Slack, a popular collaboration and project management tool, retains 6 million-plus daily users. “Our focus is on making Slack a great experience for individuals — our internal advocates, our ambassadors — since they are the ones who often start using the product, then share it with their teams,” says Ali Rayl, Slack VP of Customer Experience. “We respect our users’ opinions; we listen to their feedback and in turn they help shape the product.” Rayl says that incorporating feedback helped propel Slack’s growth. As the company began working with larger organizations, listening to these customers helped Slack leaders realize they needed to offer a custom product, and they were able to build that into their experience, cementing loyalty.
A company that listens to its customers will aim relevant and tailored messages to the individual customer.
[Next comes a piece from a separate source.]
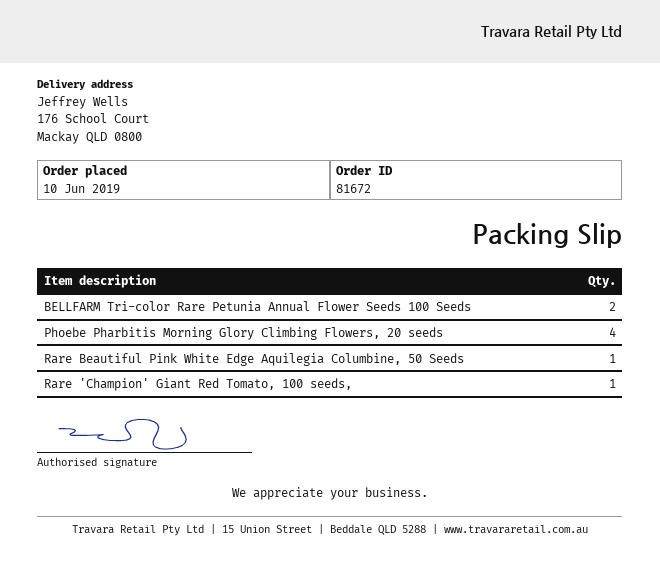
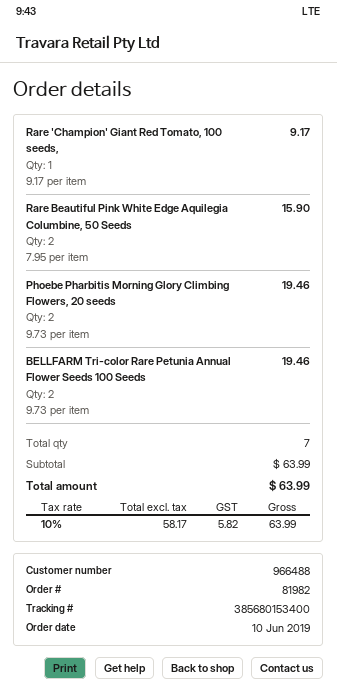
order number: 81672 -> 81982
Phoebe Pharbitis Morning Glory Climbing Flowers, 20 seeds: 4 -> 2
Rare Beautiful Pink White Edge Aquilegia Columbine, 50 Seeds: 1 -> 2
2. Get the Basics: Right Retail basics can prove to be monumental. The fundamentals of a positive retail experience — speed, convenience, consistency and friendliness — are challenging to get right. Touting a shiny new piece of technology or virtual reality dressing rooms is meaningless if a company isn’t getting the basics like delivery, payment and sourcing right. Nearly 1/4 of early digital adopters — who represent 20% of consumers today — expect same-day delivery of goods. This same group also expects to pay via mobile payment in stores. Analysts estimate that mobile payment will surge more than 16-fold between 2012 and 2020 as consumers adapt to this prevalent technology. Apps that offer mobile payment can boost loyalty and customer spending.
3. Become AI-Driven
:Incorporating AI into your customer experience process allows you to have a deeper knowledge of each individual customer that continues to get smarter over time. Feedback from every customer interaction should be fed back into the customer profile. You need a closed-feedback loop to continuously learn from every interaction, which allows you to become smarter about your customers, their needs and their behavior.
Example: You register for a marathon using your credit card. Your bank may provide you with offers from an athletic clothing partner based on knowledge from that registration transaction. Although you’ve never purchased sports clothes from this brand, an AI-driven brand will have some very specific, targeted recommendations for the best apparel you need for the marathon. Offers are made based on your own credit card transaction history but can also take into account what other customers like you have purchased. Your response to the company’s offer will be fed back to optimize the future customer experience.
4. Real-Time Action
: A clear advantage to enhancing customer experience is to act on AI knowledge and feedback in real-time. Every interaction – whether next best offer, alerts etc. – needs to be delivered in a timely manner to ensure impact and results. Customers expect a personalized relationship with your brand and becoming AI-driven not only makes you continuously smarter, it uses the individual customer context to automate many processes. This is important because it means you are instantly ready to respond to and anticipate a customer’s next step.
Let’s revisit the financial industry example: You just called your credit card company’s customer service department due to an unusual charge, and the agent tells you the issue would be resolved within the hour. Ideally, if you were to check the credit card app on your phone, you would be alerted that the issue was resolved. You shouldn’t have to call back the customer service agent for an update. This proves that every customer interaction with the credit card company is tracked in real-time, and the conversation continues with relevancy no matter which touchpoint you engage.
Humanizing the customer experience means connecting with your customer on their multi-device, multi-channel journey, in the digital and physical world and providing a seamless and continuous experience. It’s having an individual-level understanding of every customer, and putting those insights into action. Finding the “sweet spot”, where technology complements the human element of customer experience without creating new frustrations, is how retailers will win loyalty.